AT LEAST THERE IS BOOM, AND DAN BARRY

The New York Times is reliable for its excellent reporting and keen insight, but beautiful prose is not a given. This is why Dan Barry's column, "This Land" is so refreshing. His latest story, about the way New Orleans fishermen are responding to the Gulf of Mexico oil spill, is a colourful departure from the news-reader's usual fare:

For the last several days, the Venice Marina at the bottom of Plaquemines Parish has been a fishless stew of whisper, resentment and opportunity.
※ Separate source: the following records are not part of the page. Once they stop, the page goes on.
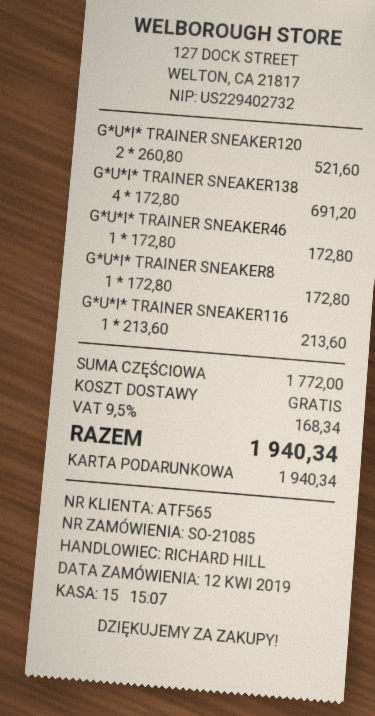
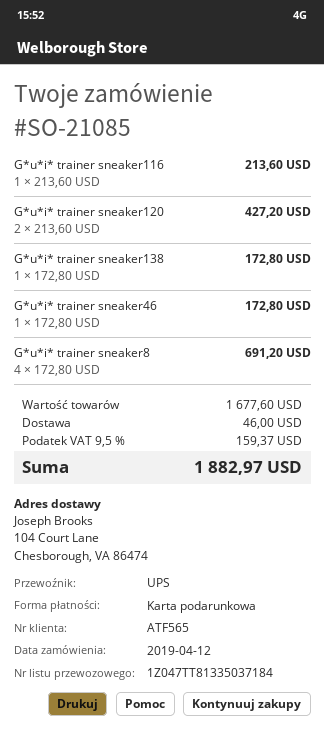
G*U*I* TRAINER SNEAKER120: 2 x 260.80 = 521.60 -> 2 x 213.60 = 427.20
G*U*I* TRAINER SNEAKER138: 4 x 172.80 = 691.20 -> 1 x 172.80 = 172.80
G*U*I* TRAINER SNEAKER8: 1 x 172.80 = 172.80 -> 4 x 172.80 = 691.20
subtotal: 1772.00 -> 1677.60
shipping: 0.00 -> 46.00
tax: 9.5% = 168.34 -> 9.5% = 159.37
total: 1940.34 -> 1882.97

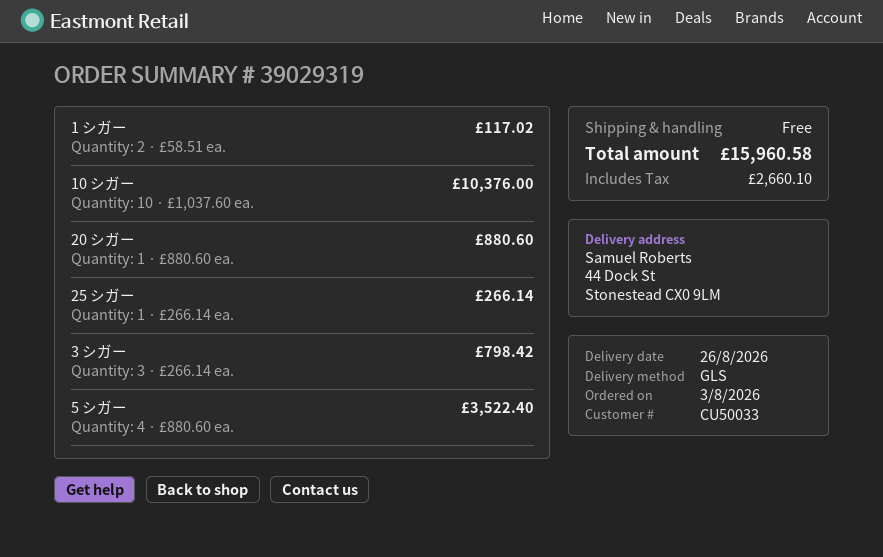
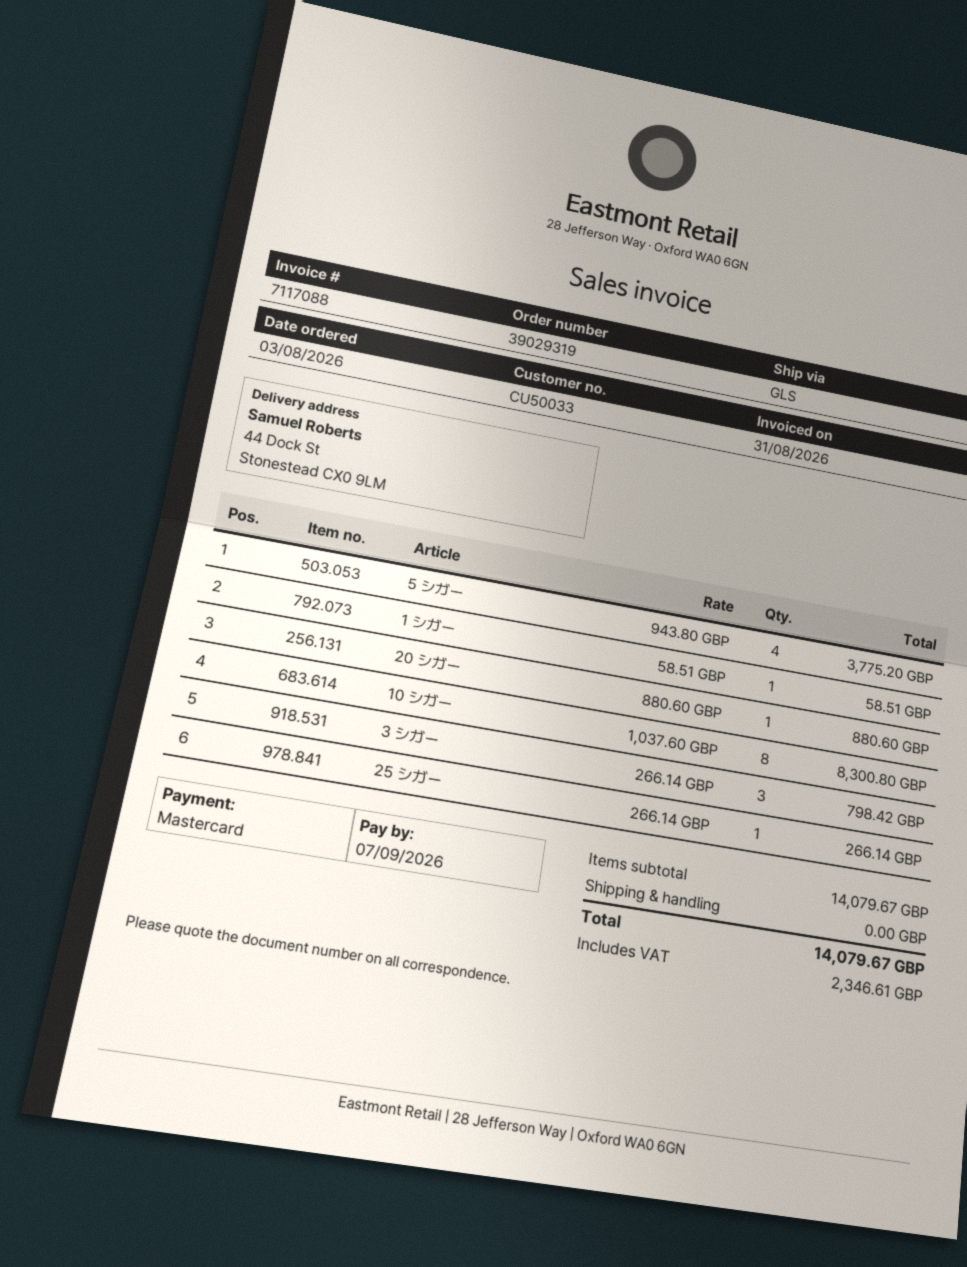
1 シガー: 2 x 58.51 = 117.02 -> 1 x 58.51 = 58.51
10 シガー: 10 x 1037.60 = 10376.00 -> 8 x 1037.60 = 8300.80
5 シガー: 4 x 880.60 = 3522.40 -> 4 x 943.80 = 3775.20
tax: 2660.10 -> 2346.61
total: 15960.58 -> 14079.67

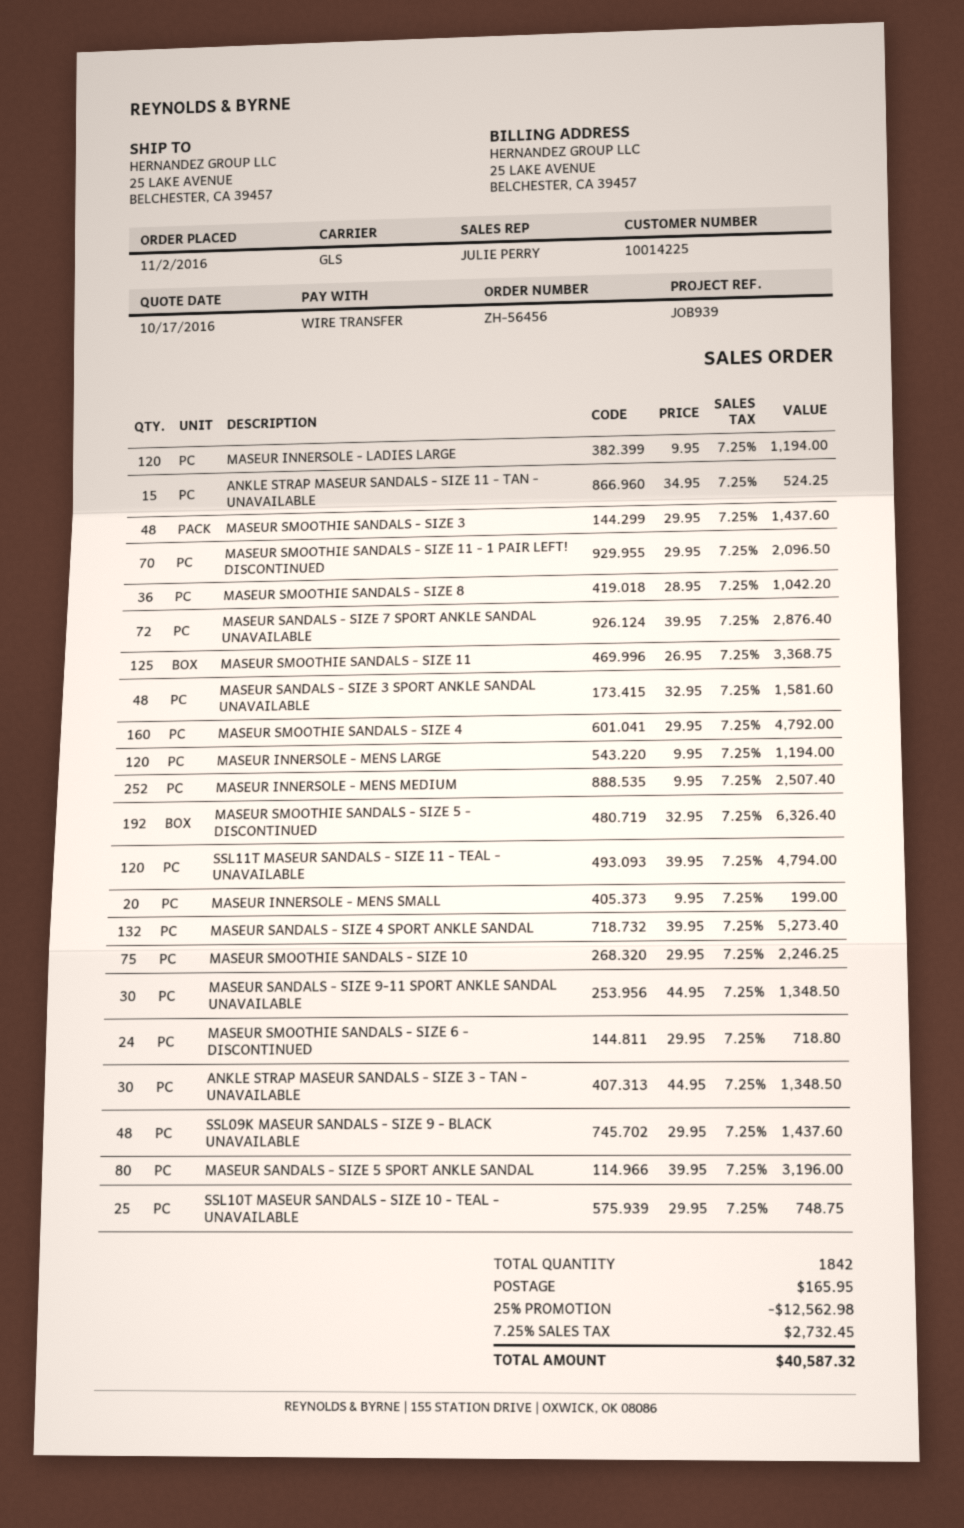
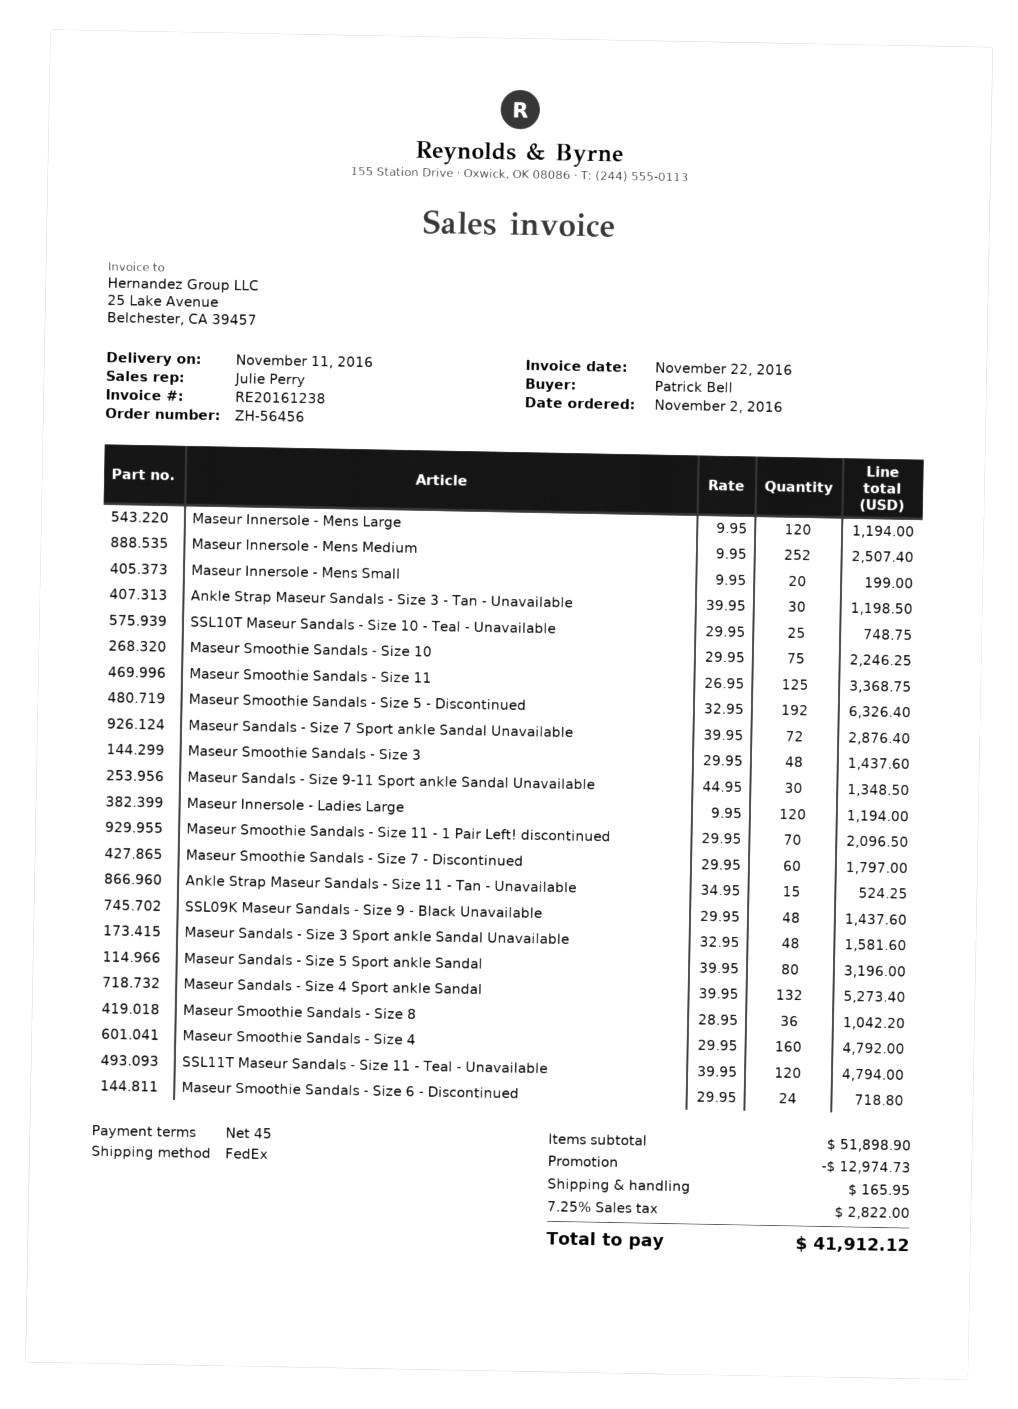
shipping method: GLS -> FedEx
ANKLE STRAP MASEUR SANDALS - SIZE 3 - TAN - UNAVAILABLE: 30 x 44.95 = 1348.50 -> 30 x 39.95 = 1198.50
Maseur Smoothie Sandals - Size 7 - Discontinued: none -> 60 x 29.95 = 1797.00
discount: 12562.98 -> 12974.73
tax: 7.25% = 2732.45 -> 7.25% = 2822.00
total: 40587.32 -> 41912.12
Barry's story is about the men who are working overtime to lay down boom—maritime sandbags—to keep the shoreline clear of oil. Their desperate, low-tech answer to the haemorrhaging caused by an oil-rig explosion last month makes for a compelling counterbalance to BP's efforts to use "submersible robots and other futuristic technology" to contain the spill. These shrimpers, oystermen and others lay down boom, Barry writes, "because this is what you do in times of hazardous spills, to protect your livelihood, your home and the complicated ecosystem of which you are a part." His prose gives shape to the people, the rusted trucks, oily water and hurricanes that make up this textured American landscape.

At least there is boom, lots and lots of boom... They studied the dull-orange line of protection for a few minutes, then took the cut back into Southwest Pass to enter a wonderland of rippling bays and green-brown marshland, of snowy egrets floating like bits of linen above and jumping mullets announcing the abundance of larger fish below—all now relying on oil-based products to be saved from oil-based doom.